米国のベネズエラ軍事作戦、46%が支持も政府には中立求める、ブラジル世論調査

(ブラジル、米国、ベネズエラ)

サンパウロ発

2026年01月19日

ブラジルの民間調査会社クエストは1月14日、米国によるベネズエラのニコラス・マドゥーロ氏拘束に関する世論調査結果PDFファイル(外部サイトへ、新しいウィンドウで開きます)を発表した(注1)。同調査によると、回答者の46%が米国トランプ政権によるベネズエラへの軍事力行使を支持した一方、58%がブラジルへの同様の介入を懸念していることが分かった。

当該調査では、米国による軍事介入に対して「支持する」が46%、「支持しない」が39%、「わからない・無回答」は15%だった。また、「独裁者の拘束を目的とした他国への介入」については、賛成(50%)が、反対(41%)を上回った。しかし、米国の介入主義への警戒感は根強く、回答者の半数を超える58%が「ブラジルでも将来、同様の作戦が行われる懸念がある」と回答した。

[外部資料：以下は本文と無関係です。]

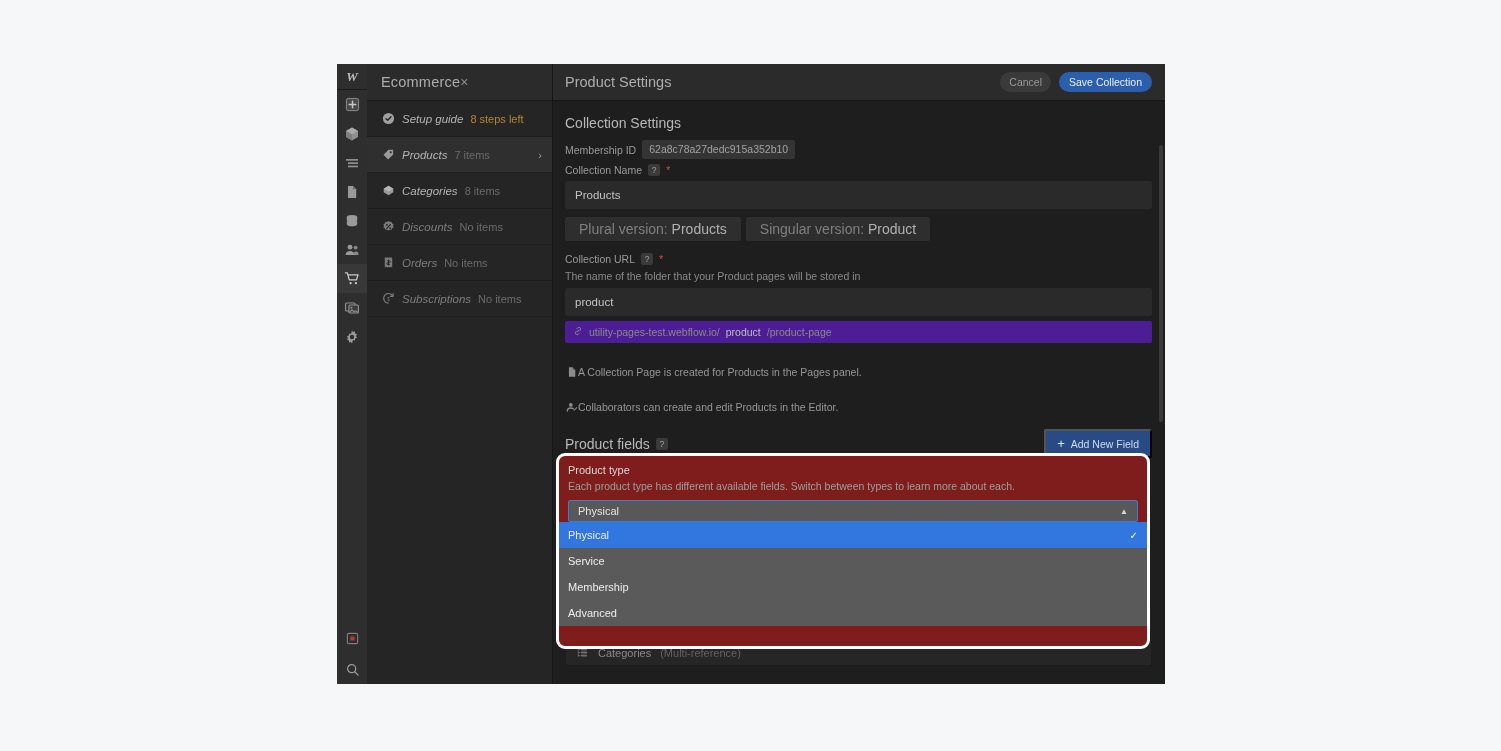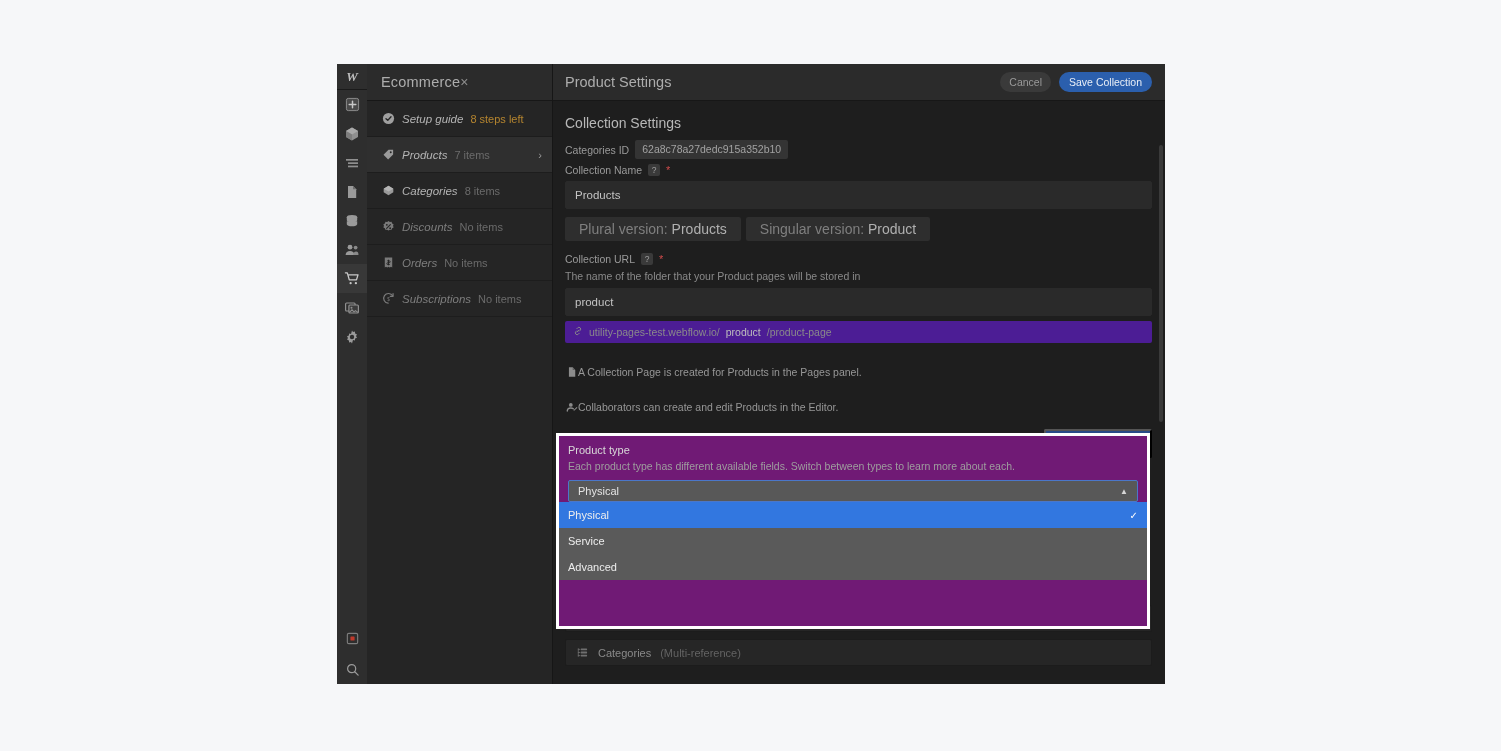--- a/index.html
+++ b/index.html
@@ -371,7 +371,7 @@
       <div class="sec-title">Collection Settings</div>
 
       <div class="flabel">
-        <span>Categories ID</span>
+        <span>Membership ID</span>
         <span class="chip">62a8c78a27dedc915a352b10</span>
       </div>
 

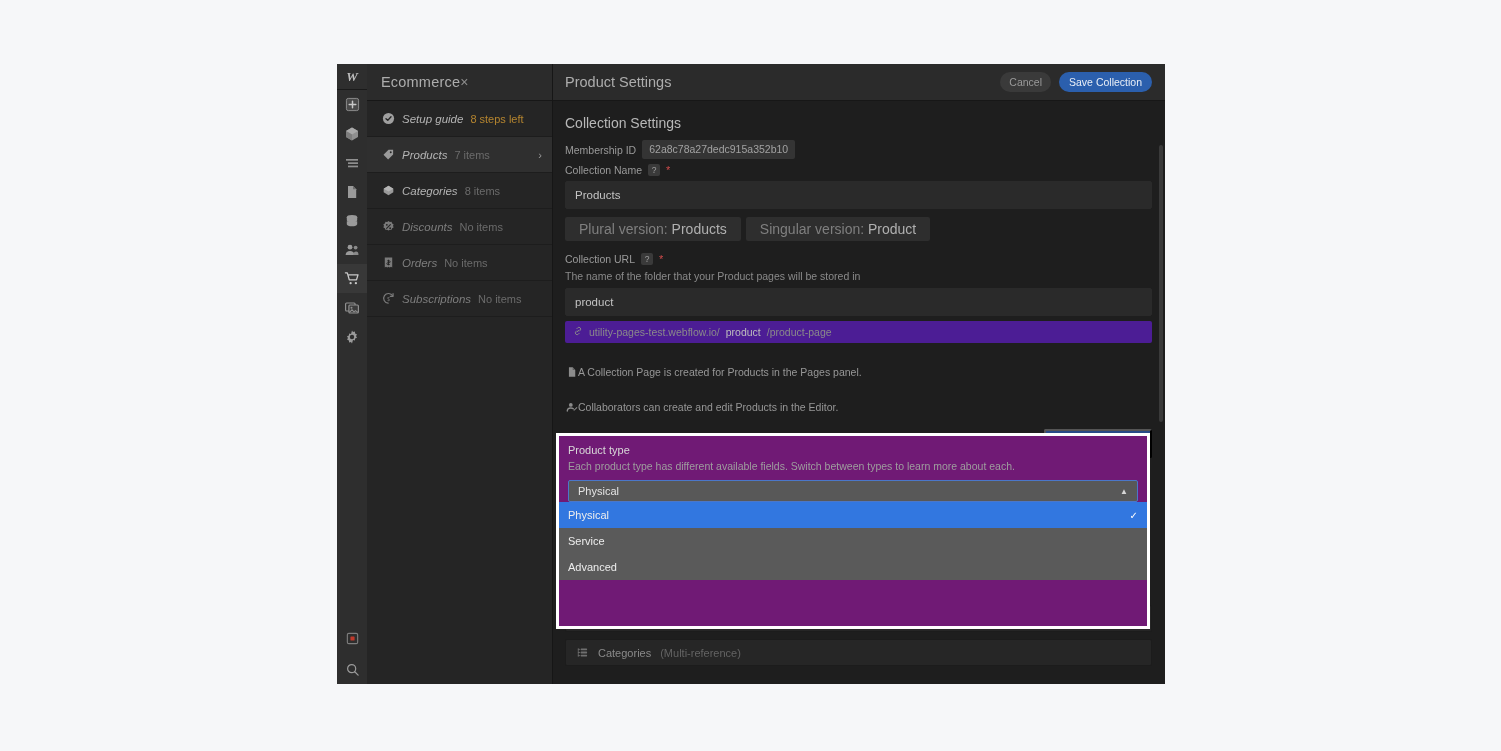--- a/index.html
+++ b/index.html
@@ -162,9 +162,9 @@
   
   .hl {
     position: absolute;
-    left: 219px; top: 369px; width: 594px; height: 196px;
-    border: 3px solid #ffffff; border-radius: 0;
-    background: #701a75;
+    left: 219px; top: 389px; width: 594px; height: 196px;
+    border: 3px solid #ffffff; border-radius: 9px;
+    background: #7f1d1d;
     overflow: hidden;
     z-index: 20;
   }

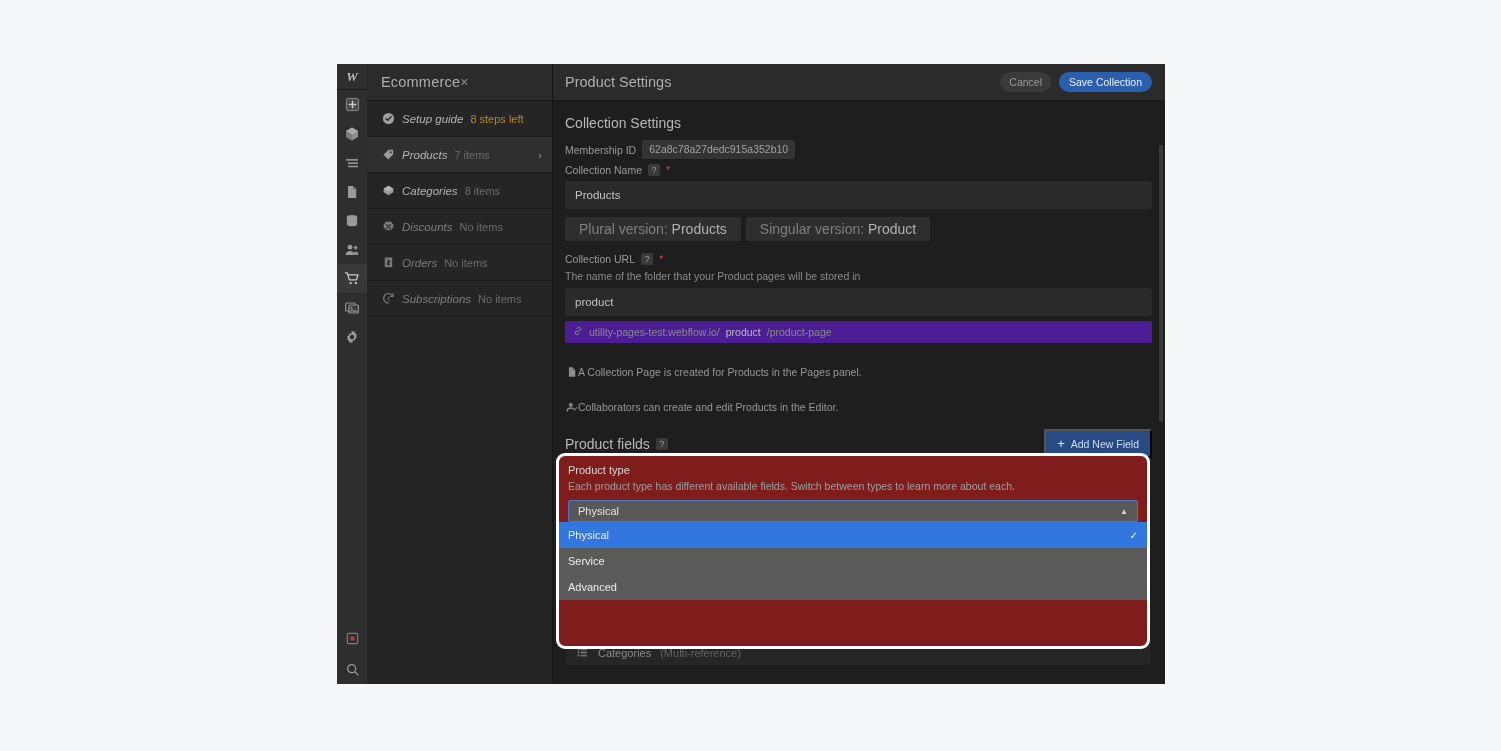--- a/index.html
+++ b/index.html
@@ -488,6 +488,9 @@
         <span>Service</span>
       </div>
       <div class="opt">
+        <span>Membership</span>
+      </div>
+      <div class="opt">
         <span>Advanced</span>
       </div>
     </div>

ブラジル政府のとるべき対応については、「中立を保つべき」との回答が66%と最多となり、「トランプ政権を支持すべき」(18%)や、「反対すべき」(10%)を大きく上回った。ブラジルのルイス・イナシオ・ルーラ・ダ・シルバ大統領は米国の行動を強く非難したが、この対応については51%が「間違っている」と評価し、「正しい」との回答(37%)を上回った(注2)。

なお、米国のベネズエラ介入に対する評価は、回答者の政治的志向によって回答が大きく分かれた。ブラジルのジャイール・ボルソナーロ前大統領派などを支持する右派層では7割以上が軍事力行使を支持した一方、ルーラ大統領派などを支持する左派層では6割以上が不支持だった(注3)。

(注1)調査実施時期は2026年1月8~11日。対象者はブラジル全国の16歳以上2,004人。

(注2)ルーラ大統領は米国の行動を「国際法と主権への重大な侵害である」と非難している(2026月1月5日記事参照)。一方、ブラジルの野党からは、米国の行動を評価する声が上がっている(2026年1月9日記事参照)。なお、同対応が2026年大統領選の投票行動に与える影響については、「影響しない」が71%だった一方、「野党候補を好むようになる」は17%、「ルーラ氏を好むようになる」は7%だった。

(注3)政治的志向の内訳は「ジャイール・ボルソナーロ前大統領派右派」(回答者総数の12%)、「ボルソナーロ派でない右派」(21%)、「独立」(32%)、「ルイス・イナシオ・ルーラ・ダ・シルバ派左派」(19%)、「ルーラ派でない左派」(14%)、無回答(2%)に分類。「ボルソナーロ派右派」の71%、「ボルソナーロ派でない右派」の74%が米国の軍事作戦を支持。一方、「ルーラ派左派」の62%、「ルーラ派でない左派」の65%が不支持。「独立」層では、44%が支持、35%が不支持、21%がわからない・無回答だった。